Records for this task: Begin

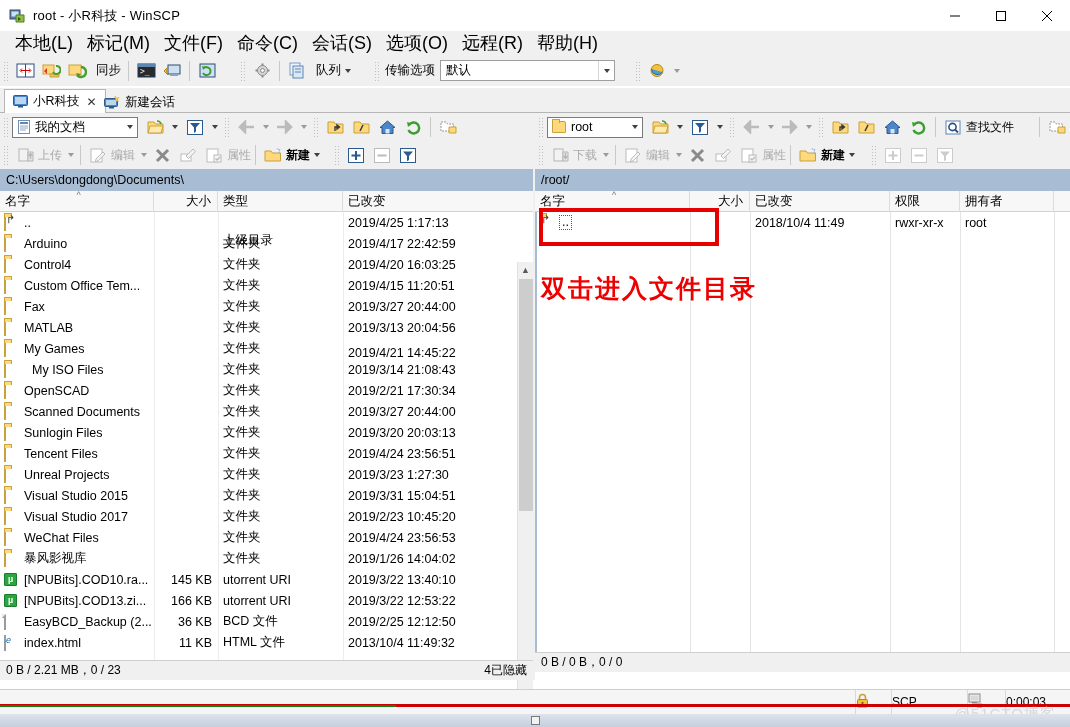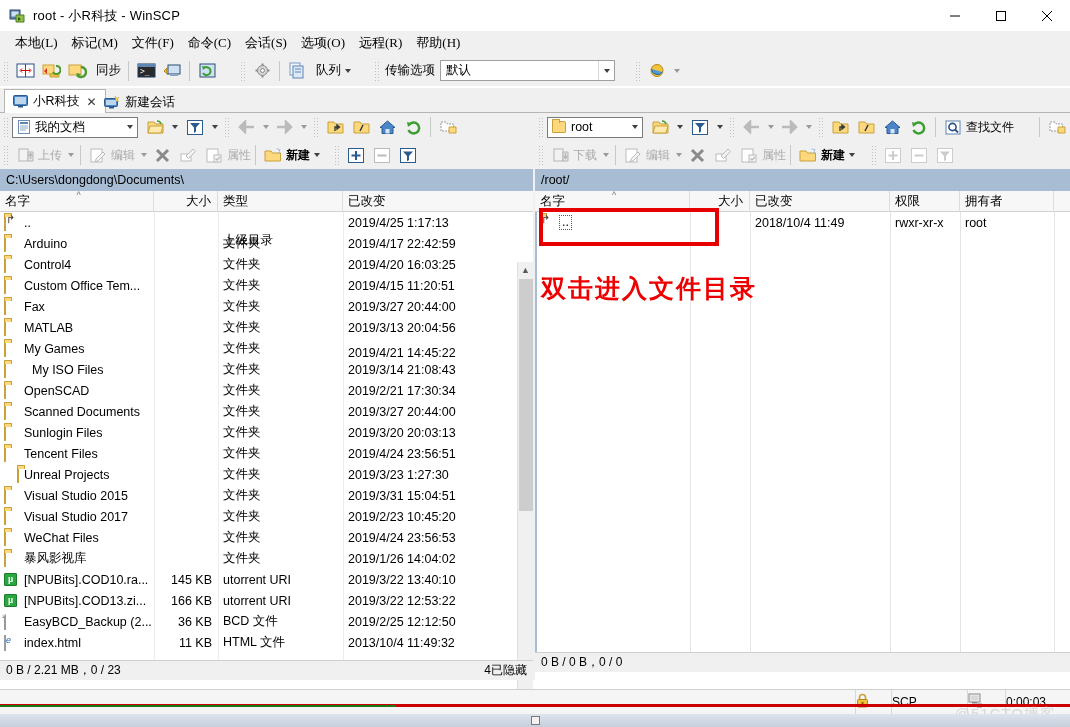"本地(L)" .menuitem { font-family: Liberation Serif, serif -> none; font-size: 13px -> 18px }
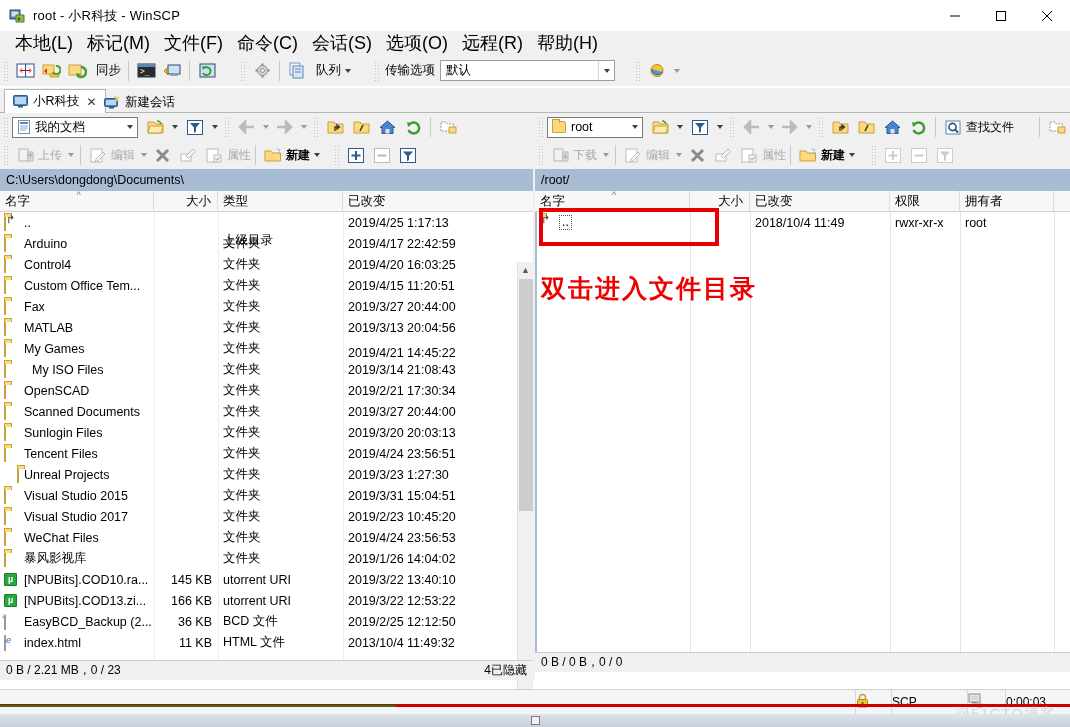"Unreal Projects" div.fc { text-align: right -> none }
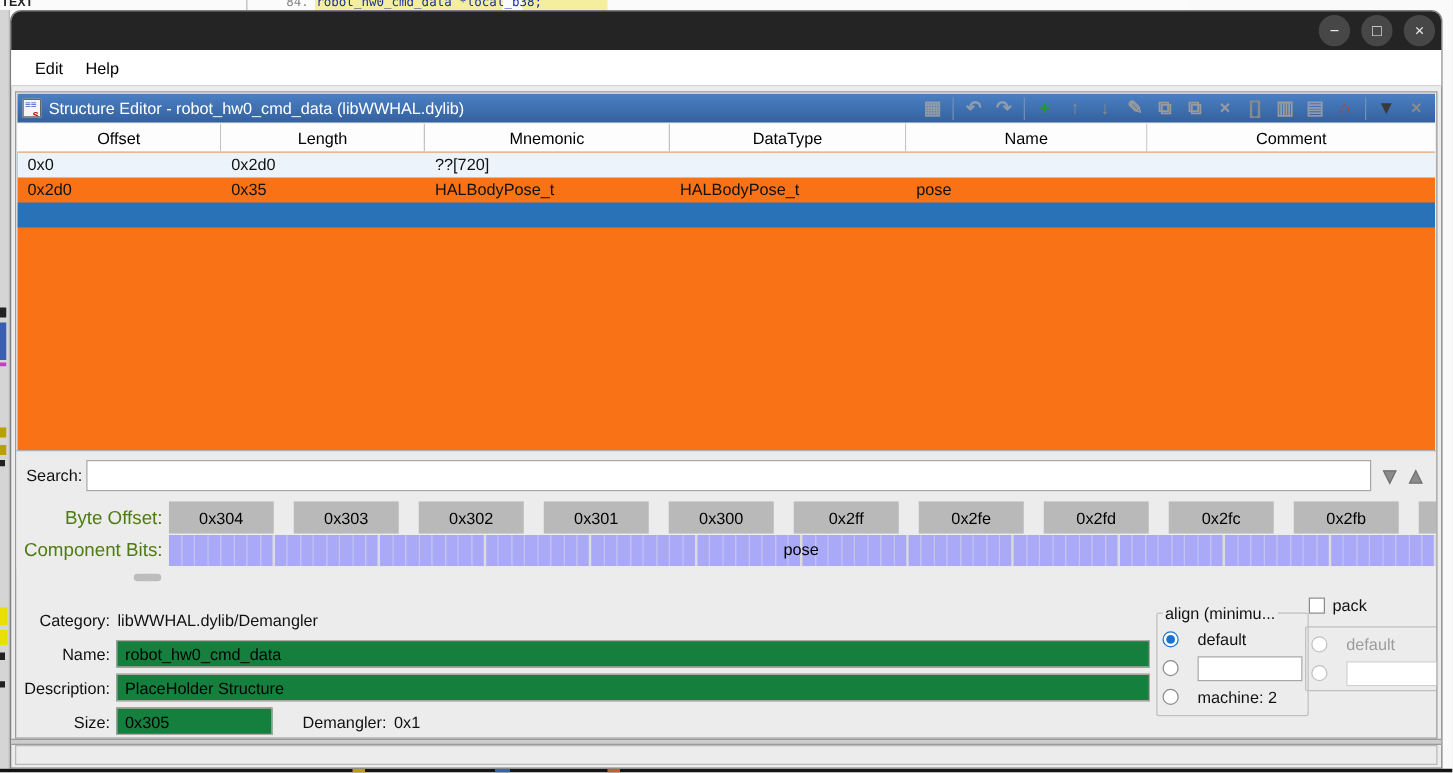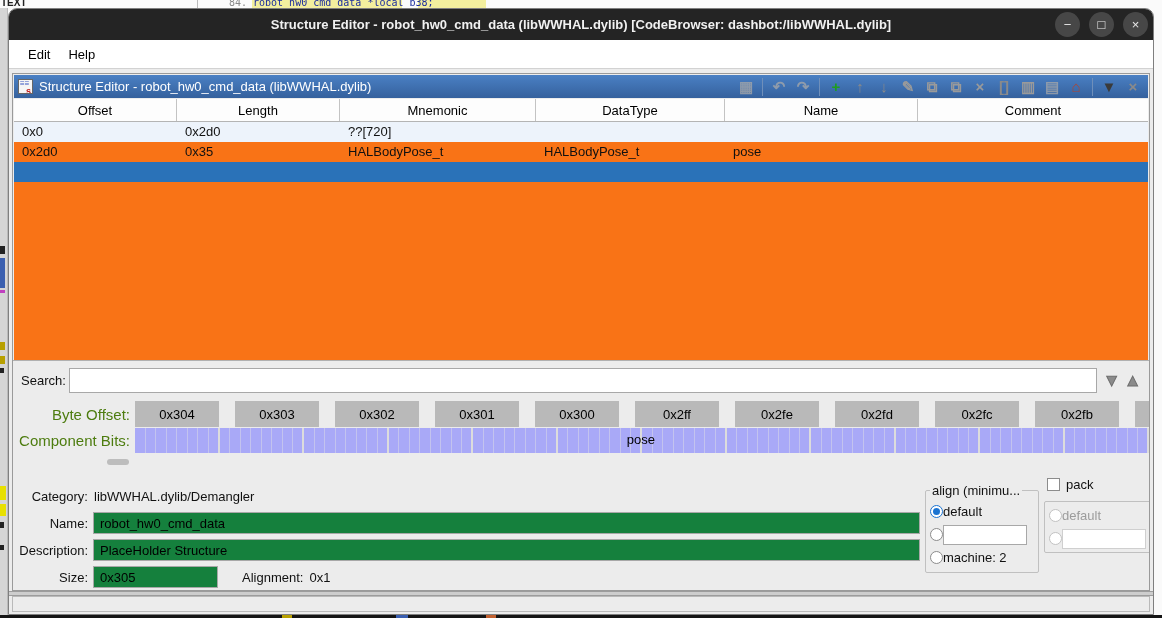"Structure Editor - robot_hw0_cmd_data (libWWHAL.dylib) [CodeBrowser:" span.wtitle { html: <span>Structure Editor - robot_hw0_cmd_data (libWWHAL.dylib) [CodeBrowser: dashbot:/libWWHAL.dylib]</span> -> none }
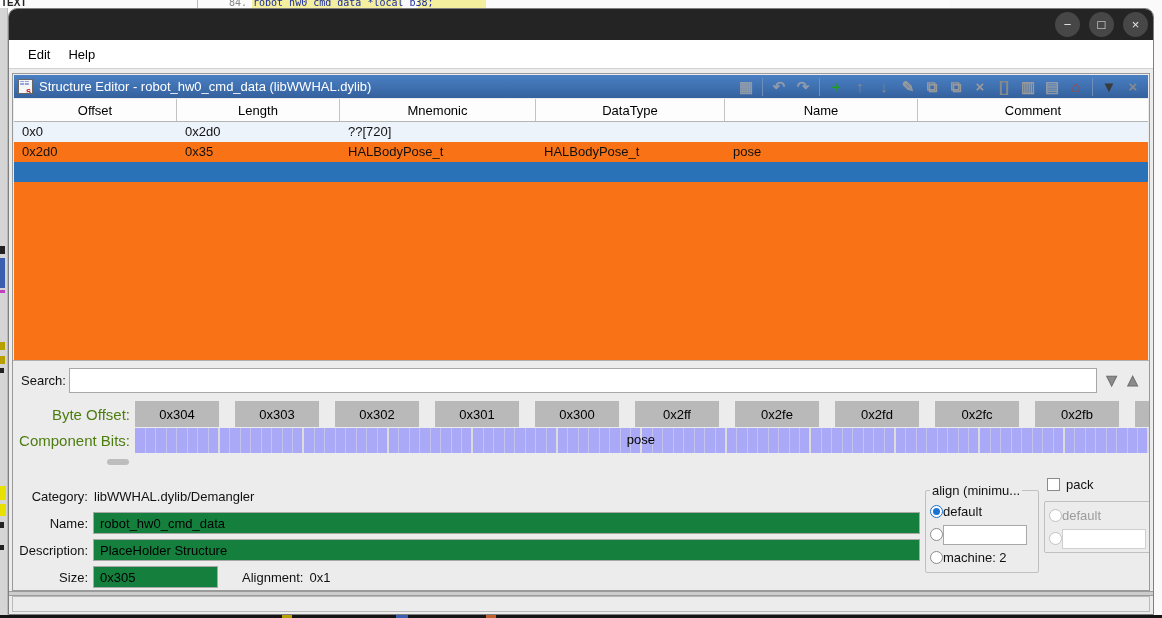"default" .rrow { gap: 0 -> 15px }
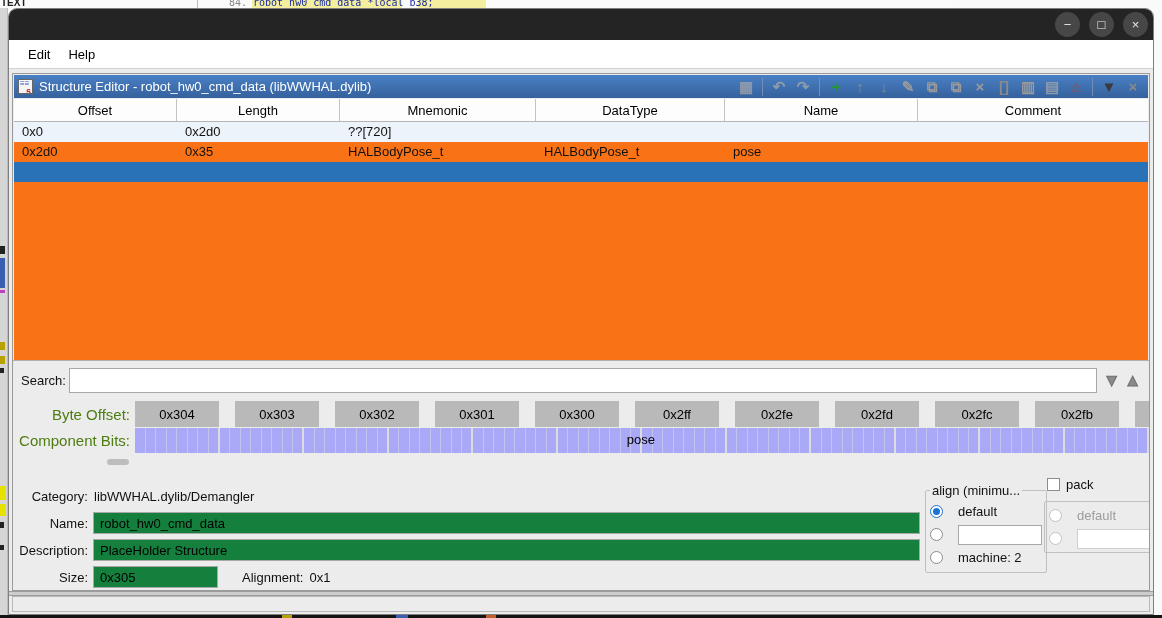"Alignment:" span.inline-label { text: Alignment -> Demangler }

Records for this task: End

Copy all of the material word for word, and include none of its pictures.

"本地(L)" .menuitem { font-family: Liberation Serif, serif -> none; font-size: 13px -> 18px }
"Unreal Projects" div.fc { text-align: right -> none }
"Structure Editor - robot_hw0_cmd_data (libWWHAL.dylib) [CodeBrowser:" span.wtitle { html: <span>Structure Editor - robot_hw0_cmd_data (libWWHAL.dylib) [CodeBrowser: dashbot:/libWWHAL.dylib]</span> -> none }
"default" .rrow { gap: 0 -> 15px }
"Alignment:" span.inline-label { text: Alignment -> Demangler }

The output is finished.